### Provided information
—————

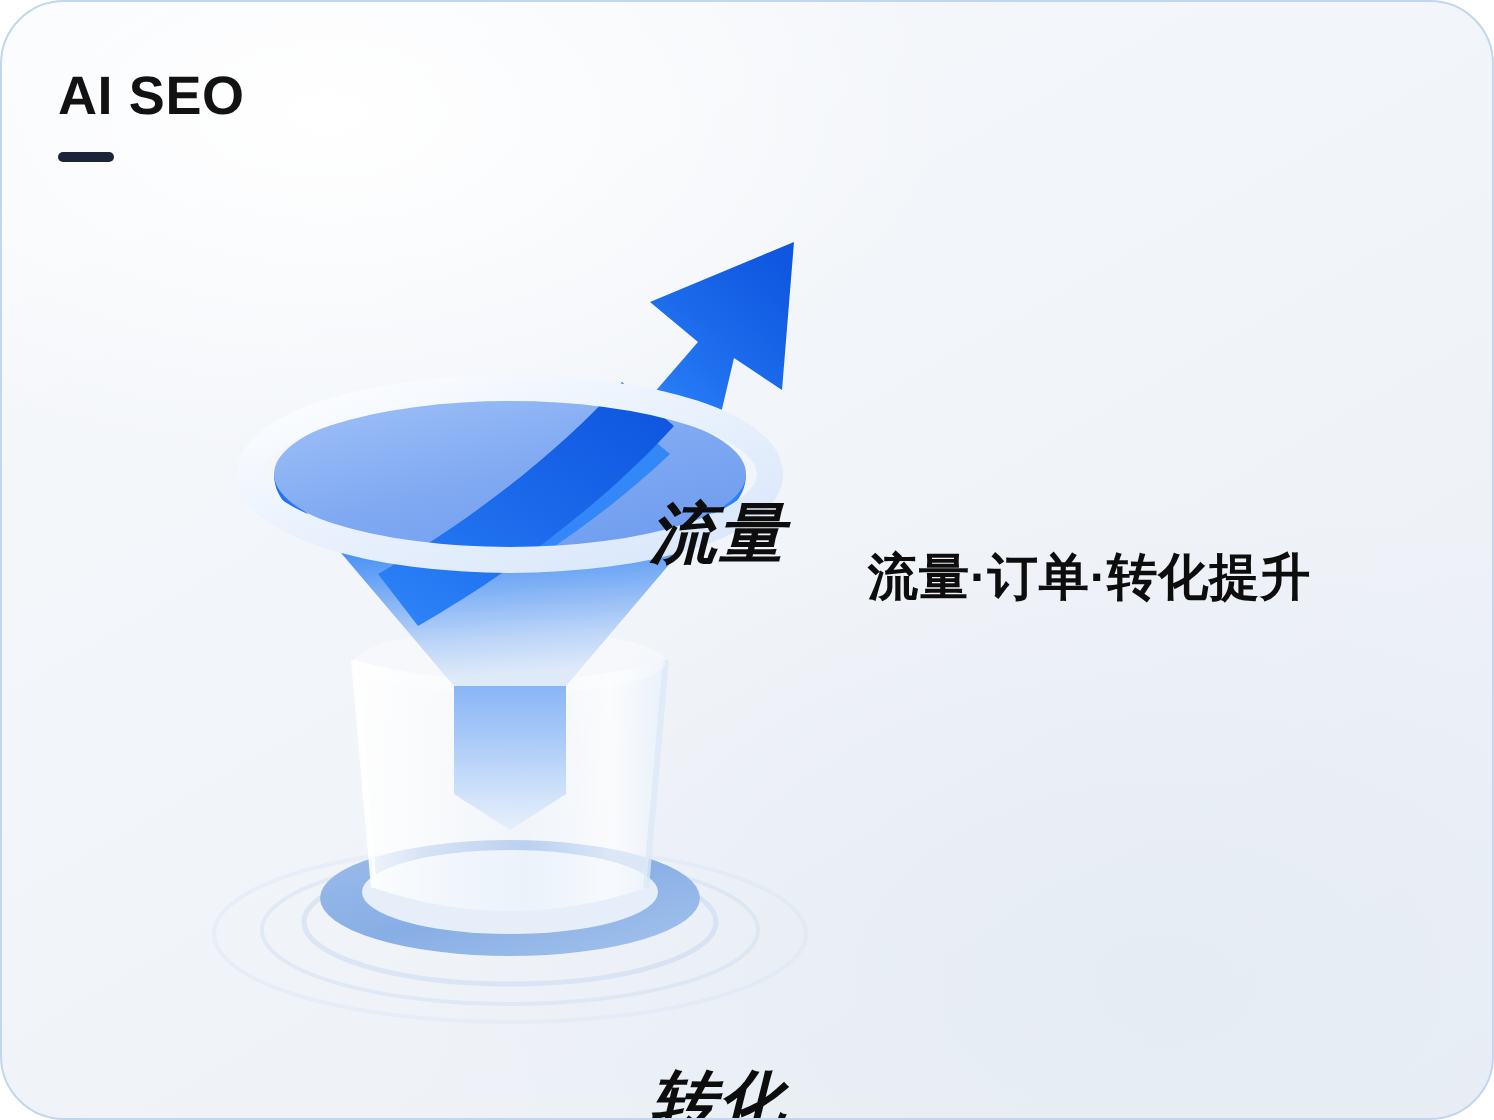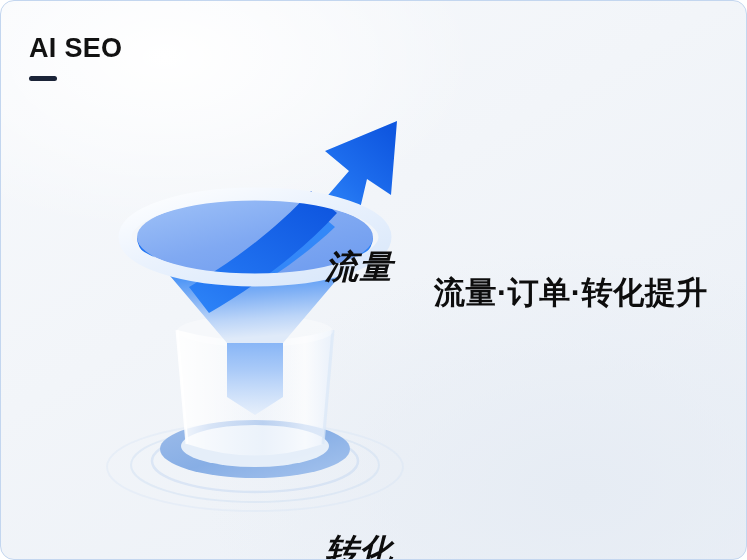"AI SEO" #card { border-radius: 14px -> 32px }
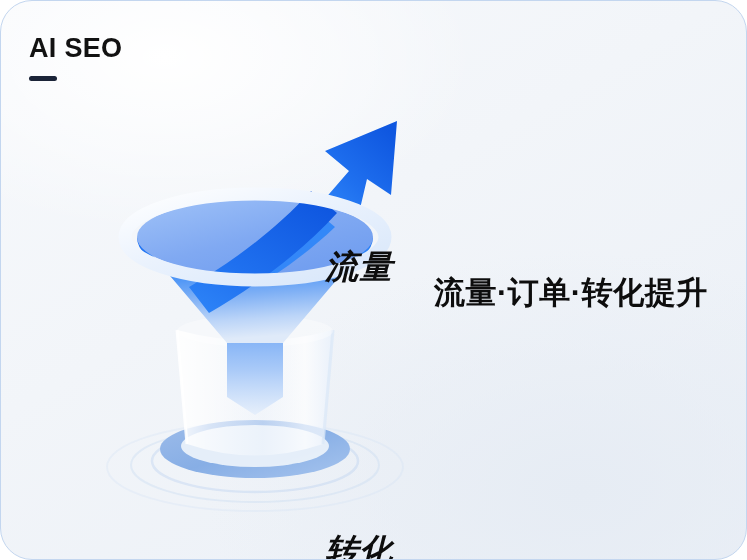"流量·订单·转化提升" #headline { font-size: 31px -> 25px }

—————

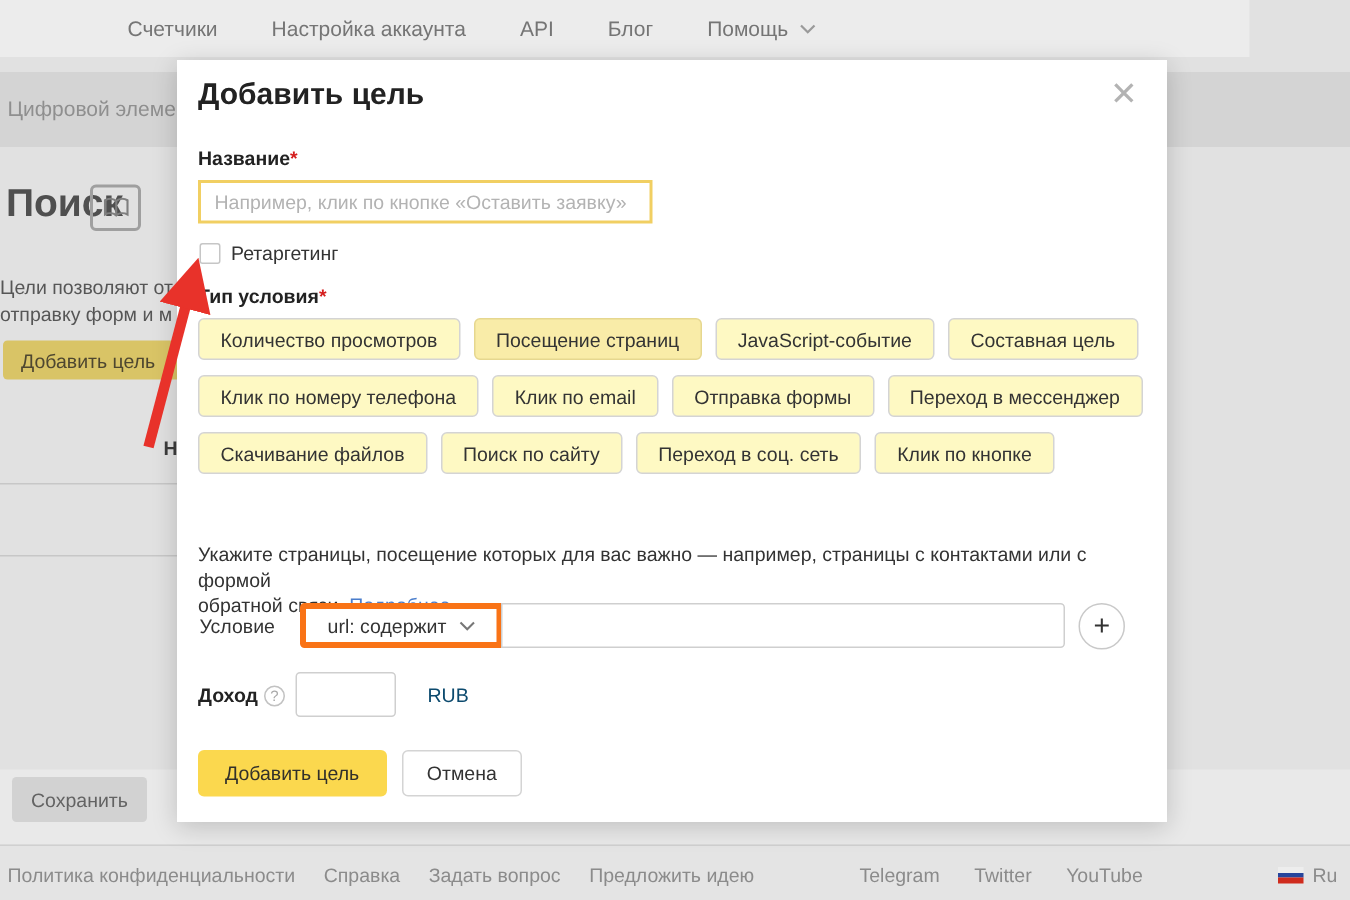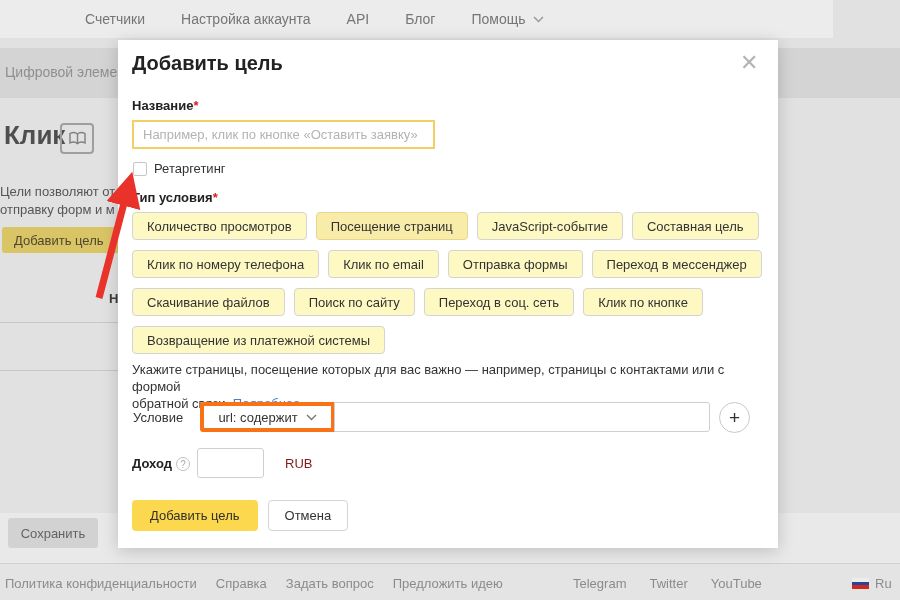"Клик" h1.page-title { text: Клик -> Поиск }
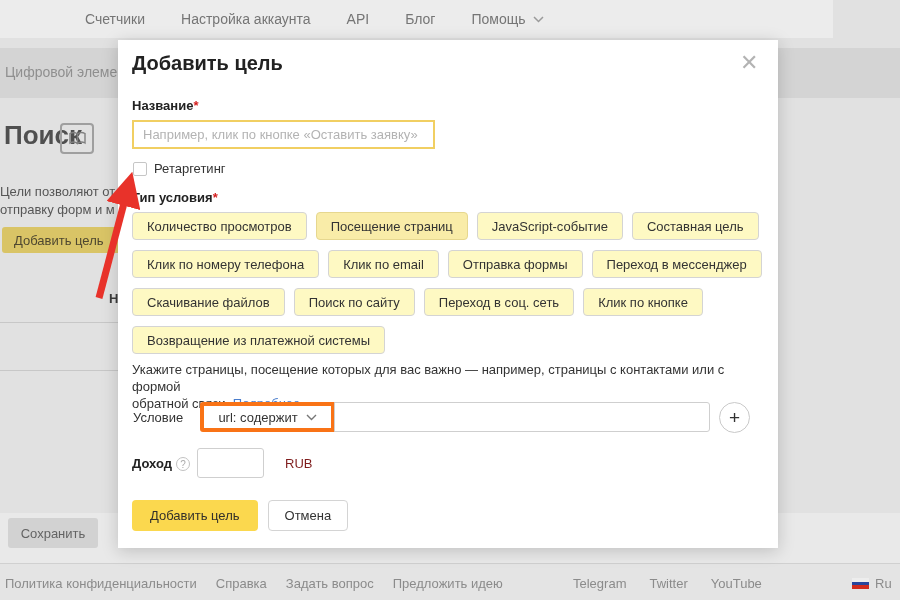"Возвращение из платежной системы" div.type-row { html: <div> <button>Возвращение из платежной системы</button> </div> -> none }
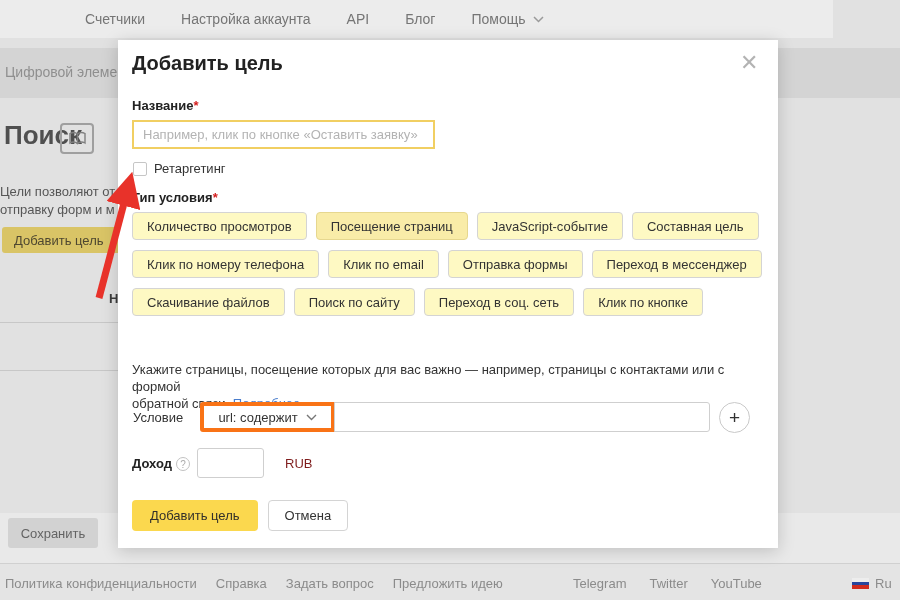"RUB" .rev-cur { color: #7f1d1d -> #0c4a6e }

—————

Pictures are to be left out. Write out only the lines above starting at the one with "border-radius: 14px ->" and ending at the one with "font-size: 31px ->", both lines included, exactly.

### Task answer
"AI SEO" #card { border-radius: 14px -> 32px }
"流量·订单·转化提升" #headline { font-size: 31px -> 25px }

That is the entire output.